You might remember Richard as we did a profile on him in our series, "Better Know and Instructor".

This will help shed some light from Paddle Canada's perspective on some of the major changes that have been taking place here in Canada over the past 4-6 months.

For those who aren't interested, go here for more entertaining stuff.


On October 2, 2007, Paddle Canada's Board of Directors made an unprecedented decision to restructure the governance of the association and remove some of the barriers that have held Paddle Canada back for far too long. Nobody made this decision, which was debated more than any other decision in the association's recent history, lightly.

At a special meeting the board passed revisions to the constitution that accomplished three aims: First, the size of the board was reduced from a possible 36 positions to a more manageable 15 positions. Second, rather than appointing directors from Provincial and territorial Associations, individual and instructor members will elect board members from the region they represent. Third, the officers of the association will be elected from the 15 board positions.

While at first glance these changes may seem minor, their significance is powerful.

These changes have accomplished the following:

  1. Quebec, PEI, NWT, Yukon and kayakers in BC will now have the opportunity to elect someone to represent their interests on the Paddle Canada Board of Directors. They did not have this opportunity under the old constitution.
  2. Paddle Canada becomes more like a house of commons, less like a senate. Individual and instructor members will determine, by election, who will speak on their behalf. In the past, appointees from provincial and territorial associations held the majority of votes.
  3. Directors now, by virtue of being elected directly by Paddle Canada members, will be more likely to ensure their decision making emphasizes what is in the best interest of the association's more than 1,200 individual and instructor members, and not necessarily their appointing body's interest.
  4. The more manageable size of the board will make it possible to meet monthly and manage Paddle Canada's affairs with greater diligence. In the past, the board has met, at most, once a year.
  5. It is now easier for individual or instructor members to contribute their time and resources to the aims of the association. They now have greater opportunity to share what their vision of paddling in this country could be.
What this new constitution means for provincial and territorial associations
Some have made this vote out to be the death of the relationship between Paddle Canada and the federated provincial and territorial associations. This is only true if a provincial/territorial association does not share the same strong national vision of Paddle Canada, as do the vast majority of members. Paddle Canada values its provincial and territorial associations and will continue to do so.

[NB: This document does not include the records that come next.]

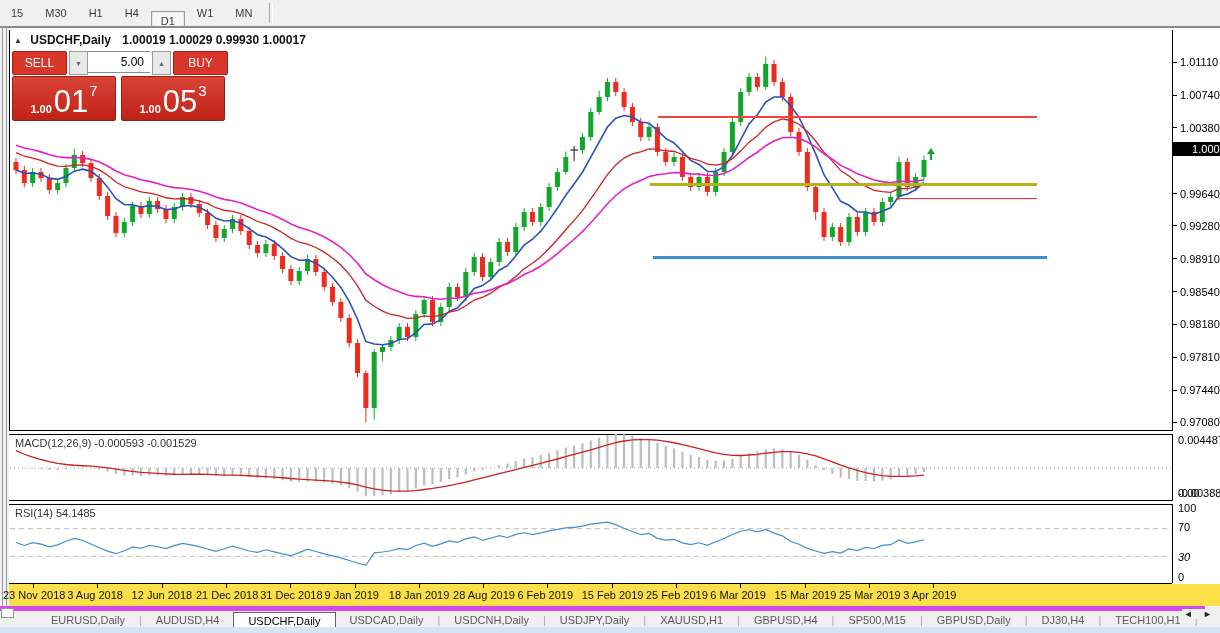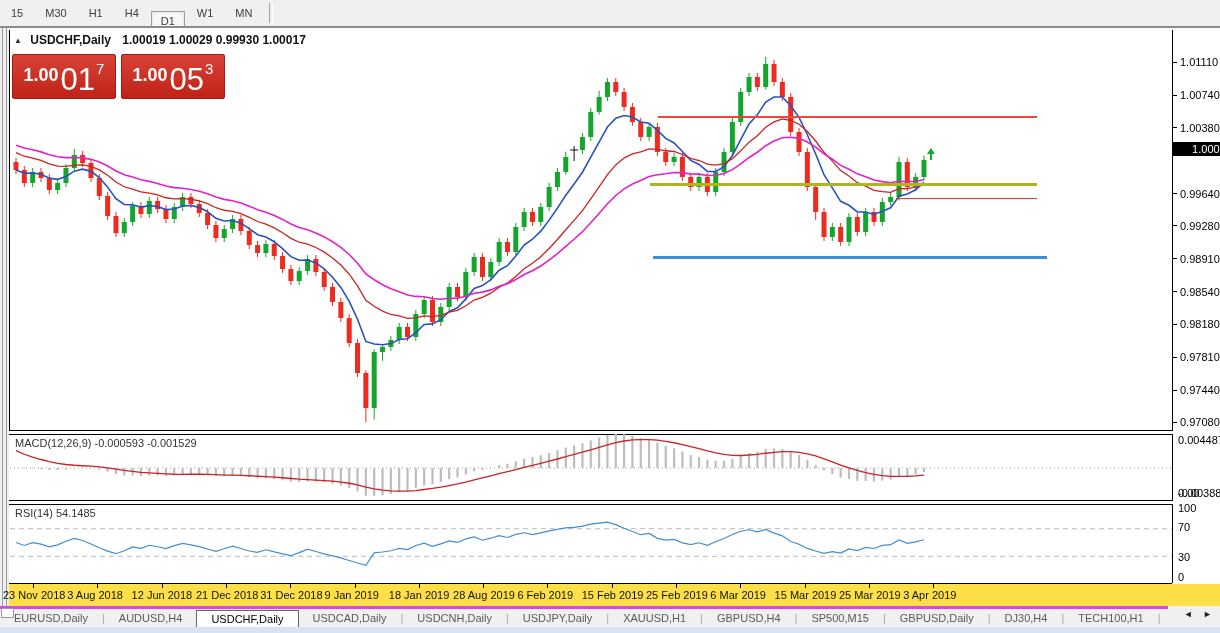"SELL" div { html: none -> <div> <div>SELL</div> <div>▼</div> <input> <div>▲</div> <div>BUY</div> </div> }
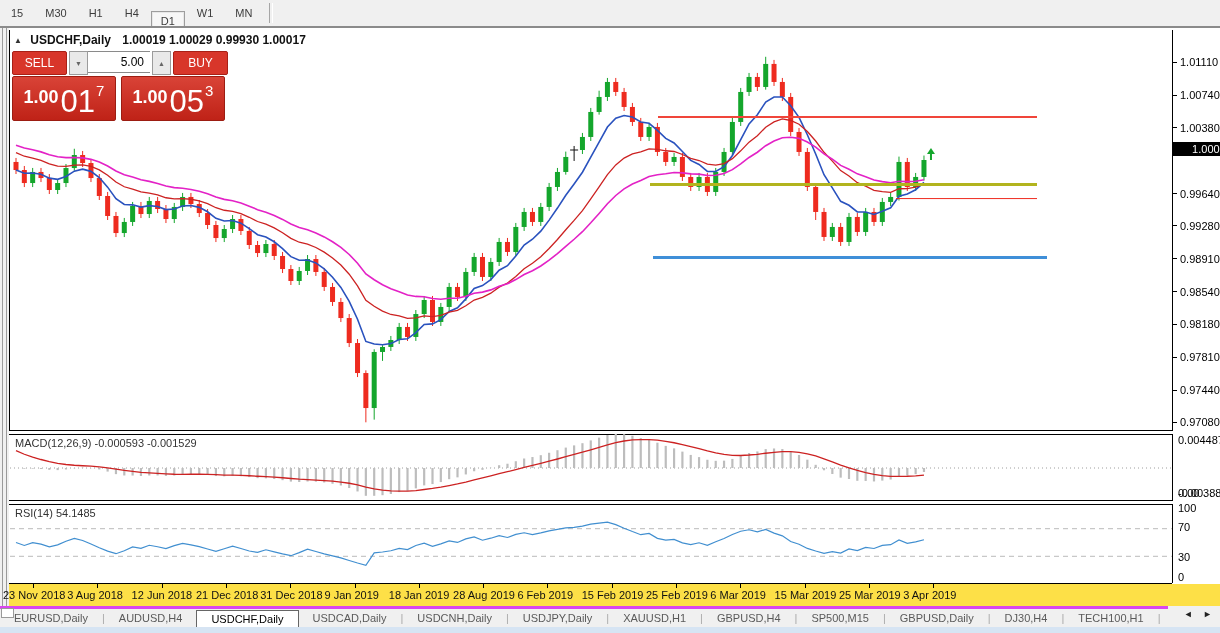"1.00" .big-btn .pfx { font-size: 18px -> 11px; margin: 0 2px 8px 0 -> 0 2px 1px 0 }
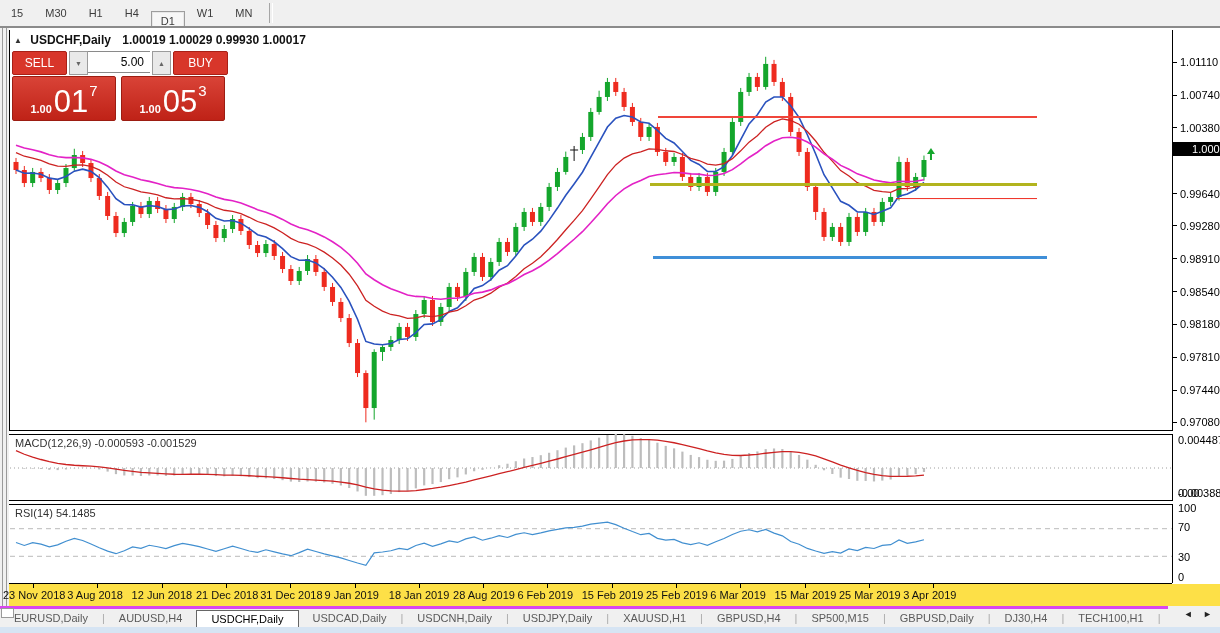"30" div.mlab { font-style: none -> italic }
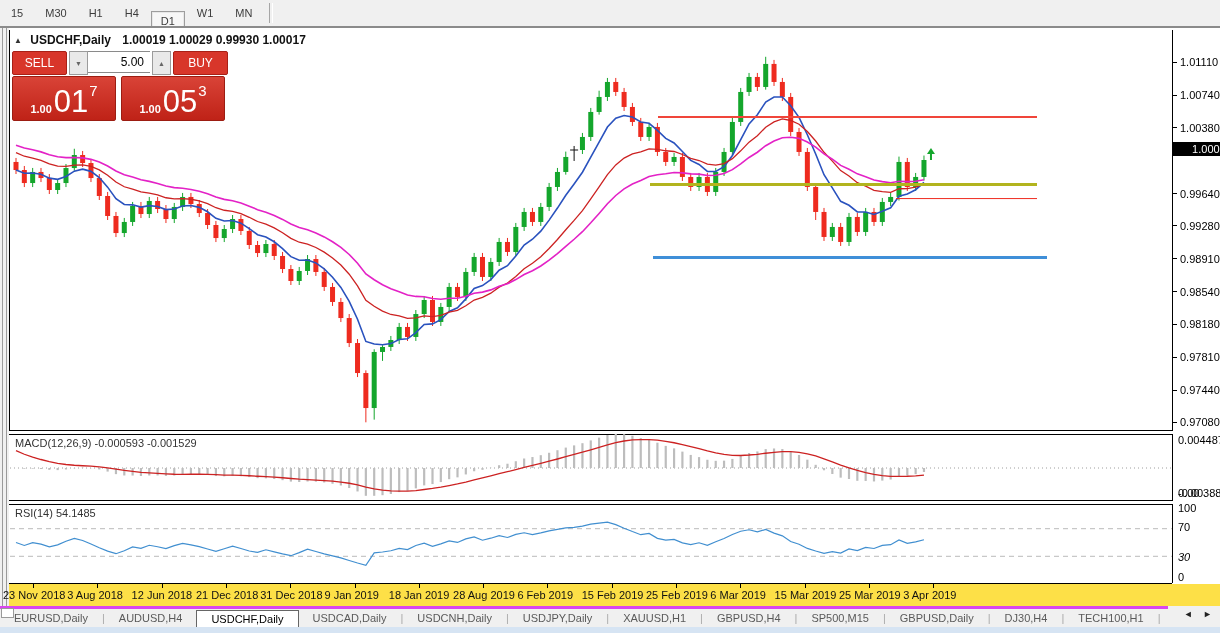"EURUSD,Daily" #tab-bar { border-top: 3px solid #d946ef -> 5px solid #d946ef; padding-left: none -> 37px }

In most provinces and territories, there will be little noticeable change. Provincial and territorial representatives under the new structure will be required to consult and communicate with both provincial/territorial federated members and the association's individual and instructor members.

There is no intent to diminish the partnership between the national and provincial and territorial associations that support Paddle Canada. The intent is to enhance the partnership by freeing both levels of the association to work together on common goals without holding one half of that partnership back. Provincial and territorial associations have different responsibilities and can do certain things more effectively at the local level. There will always, however, be a need for both levels to work together.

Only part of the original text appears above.